Where the Law Ends and Responsibility Begins
By Eva Nolle
In recent weeks, the topic of ethics in our profession has come up several times in discussions. Completely unrelated conversations with colleagues from different parts of the world. Yet somehow, the same topic crept in. The conversations reminded me of a phrase I was taught early on at university when one of our lecturers said: “As a security professional, your ethical boundaries are constantly going to be tested, so you'd better know where they are”.
At the time, that advice sounded ominous, mysterious and probably somewhat intriguing and exciting. In hindsight, I didn’t actually quite know what to do with the advice. After all, a security professional’s job is to protect the companies and individuals they serve, which inherently should be a good and just thing, right?
Over the years of working in the industry, it has become a lot more tangible. We protect highly sensitive information, valuable assets, people’s lives and more. When time is short and pressure is high, ethical shortcuts can become tempting. And yet, those are the moments when ethics matter most. And whilst I am by no means suggesting that we all become unethical, every security professional at one point or another in their career has been confronted with the decision of how far they are willing to go to protect the assets entrusted to them.
Ethics fill the gap where law ends.
Something may be permissible under local law yet still be ethically questionable, reputationaly damaging, or strategically short-sighted - especially in multinational operations where legal and cultural norms differ widely.
By their very definition, ethics are rooted in cultural traditions and societal expectations and are intrinsically interlinked with the frameworks we operate in. However, over the years, as a global society, we have at least predominantly agreed on some core values, such as human dignity, fairness and justice. Yet, we live in a world in flux where these agreed-upon core values appear to be tested more and more. A world in which ethical parameters appear to become increasingly fluid.

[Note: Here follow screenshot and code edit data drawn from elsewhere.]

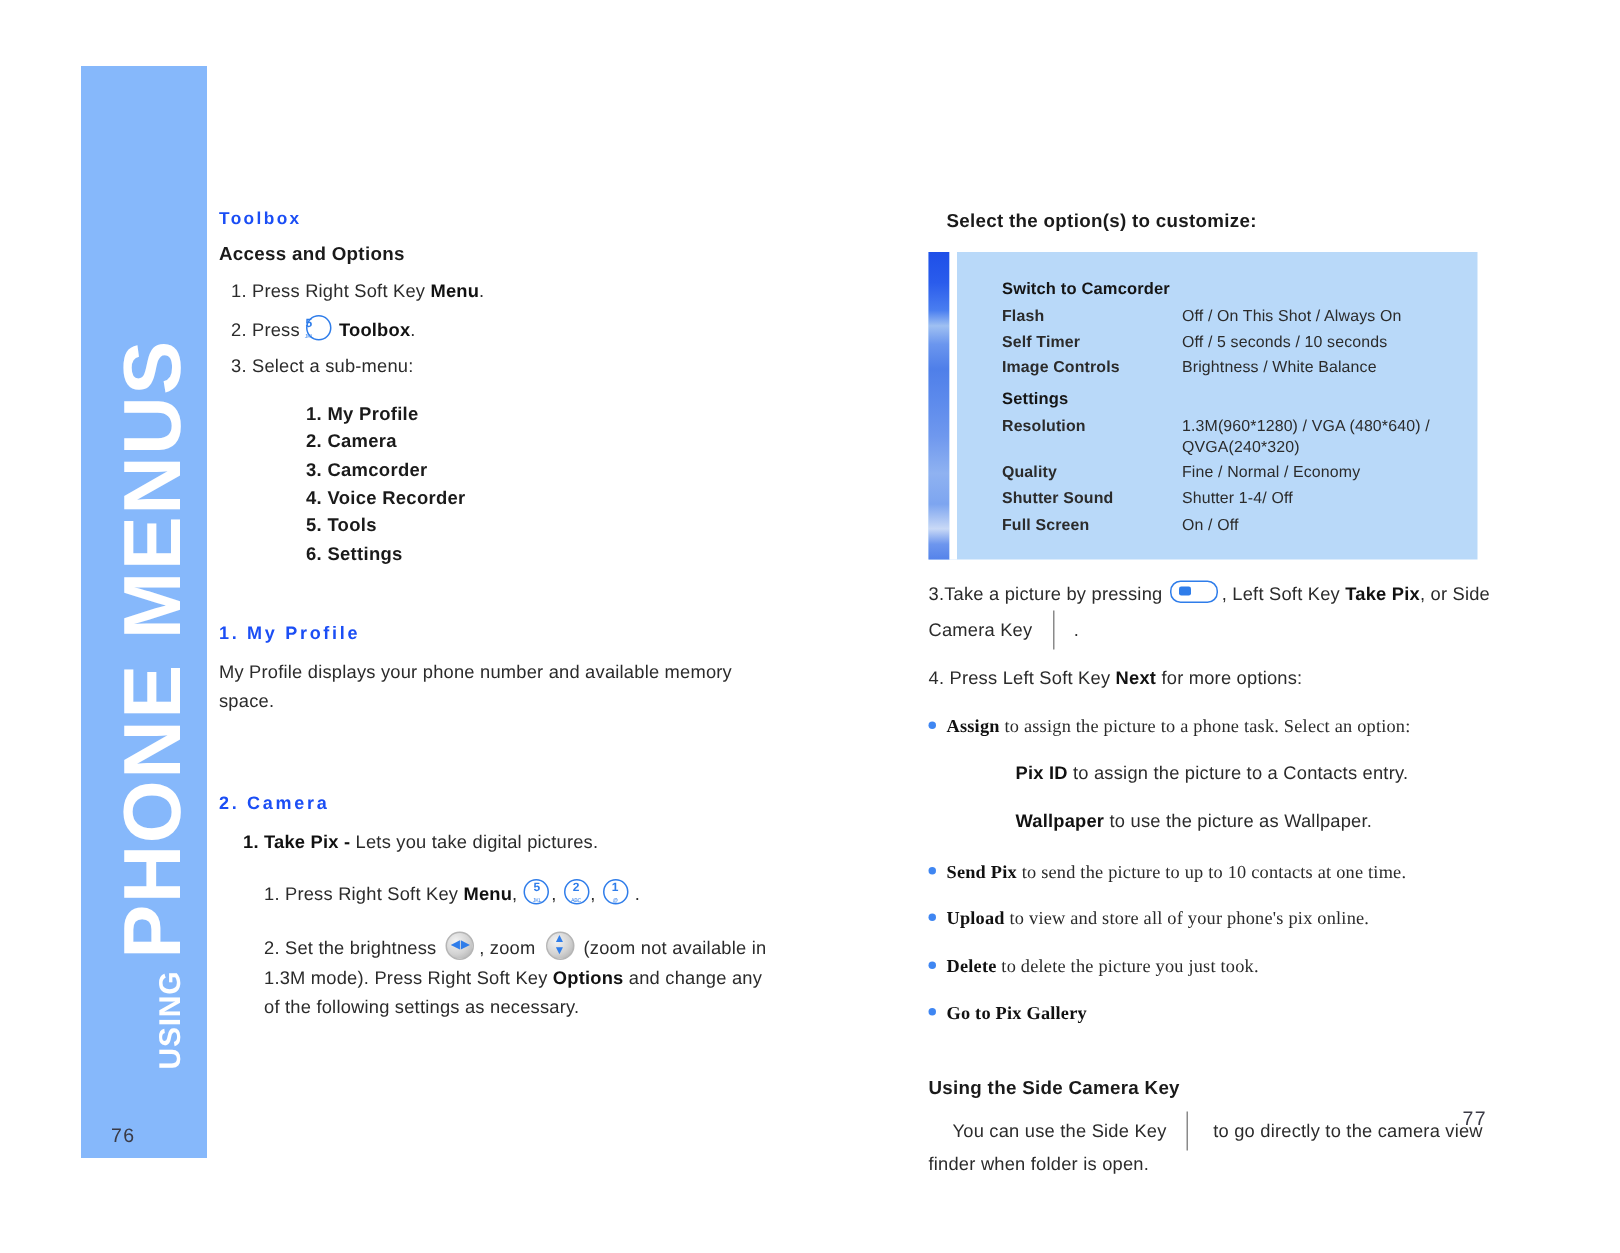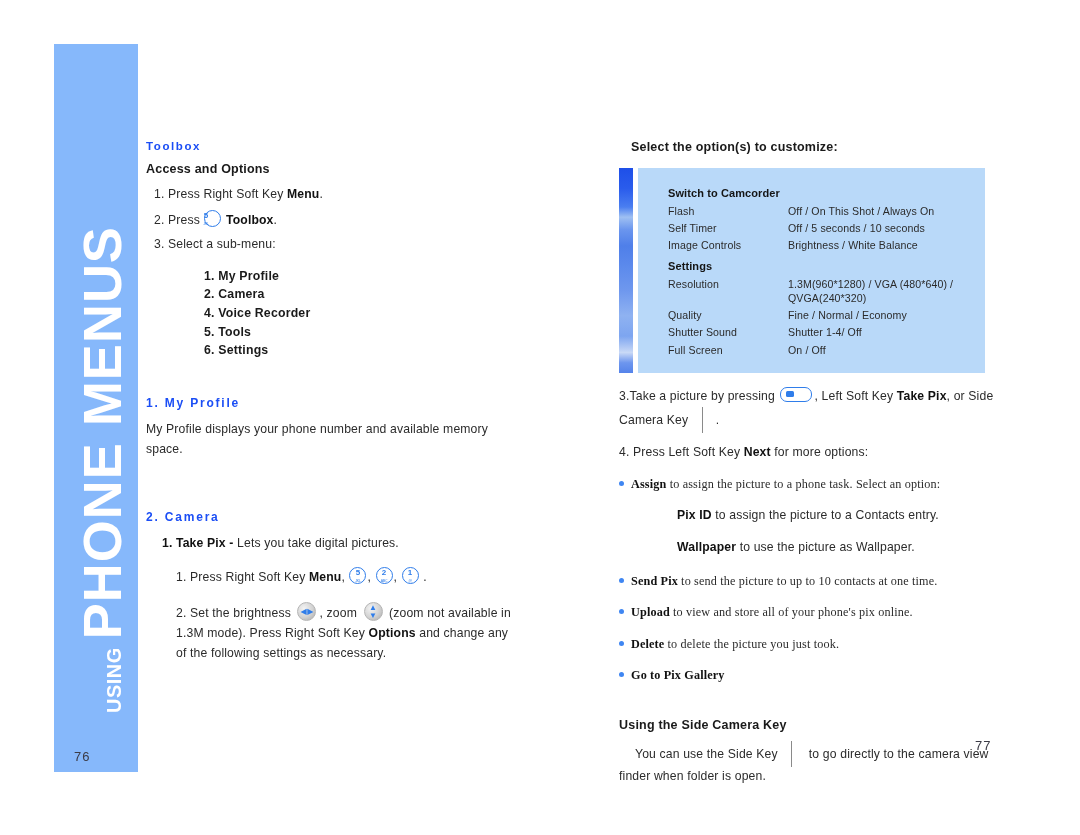--- a/index.html
+++ b/index.html
@@ -277,21 +277,21 @@
     width: 100%;
   }
   table.opts td {
     font-size: 10.6px;
     color: #2b2b2b;
     vertical-align: top;
     padding: 1.6px 0;
     line-height: 1.32;
     letter-spacing: 0.1px;
   }
-  table.opts td.label { width: 114px; padding-right: 6px; }
+  table.opts td.label { width: 114px; padding-right: 6px; font-weight: bold; }
   table.opts tr.group td {
     font-weight: bold;
     font-size: 11px;
     color: #151515;
     padding-top: 4px;
     padding-bottom: 3px;
   }
 
   
   .bullet-item {
@@ -339,20 +339,21 @@
       </li>
       <li>
         <span>2. Press </span><span class="key-icon"><span class="k-num">5</span><span class="k-sub">JKL</span></span>&nbsp;<b>Toolbox</b><span>.</span>
       </li>
       <li>3. Select a sub-menu:</li>
     </ul>
 
     <ul class="sub-list">
       <li>1. My Profile</li>
       <li>2. Camera</li>
+      <li>3. Camcorder</li>
       <li>4. Voice Recorder</li>
       <li>5. Tools</li>
       <li>6. Settings</li>
     </ul>
 
     <div class="spacer-lg"></div>
 
     <h2 class="h-blue big">1. My Profile</h2>
     <p class="body-text" style="margin:0 0 0 0;">My Profile displays your phone number and available memory space.</p>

We live in an era of rising geopolitical tension, technological disruption, and societal polarisation. Security professionals are increasingly under immense pressure to deliver certainty in an uncertain world where our ethics seem to be under siege.
As security professionals, we need to hold ourselves to a higher standard than most. Ethics are not an abstract ideal or a compliance footnote. They are the foundation that determines whether security protects organisations and societies or quietly becomes a source of risk itself. Unethical behaviour - whether corruption, misuse of data, discrimination, or excessive force - destroys the trust our profession cannot function without. Trust from our peers, trust from the societies we operate in, and trust from the companies we serve to protect.
Even as the world is in motion and ethics are stretched, our legal obligations remain the same. Crises, such as the ones we currently find ourselves in, reveal values. And as a profession, now more than ever, we need to work hard to protect ours. Times like these are precisely when ethical leadership matters most.
Whilst all of this is in no way intended to suggest that our entire profession is slipping or that the majority of us are conducting ourselves unethically, it is meant as an appeal to pause, reflect and reimagine.
Most of us know the importance of ethics in our profession and are members of organisations that voluntarily subscribe us to Codes of Ethics. Codes that remind us to perform our duties diligently, with integrity, in accordance with the highest morals, with respect and dignity for others, truthful, and with due care. Codes that we choose to live by, acknowledging the importance of us upholding high standards.
Security and leadership decisions are rarely neutral. They involve power, access to information, and the potential to cause harm—often under time pressure and uncertainty. Ethics therefore play a decisive role in how those decisions are made and judged.
Ethical failure often begins when short-term interests override core values such as human dignity, fairness, or accountability. However, choosing to perform our duties ethically, is not a constraint but a strategic advantage.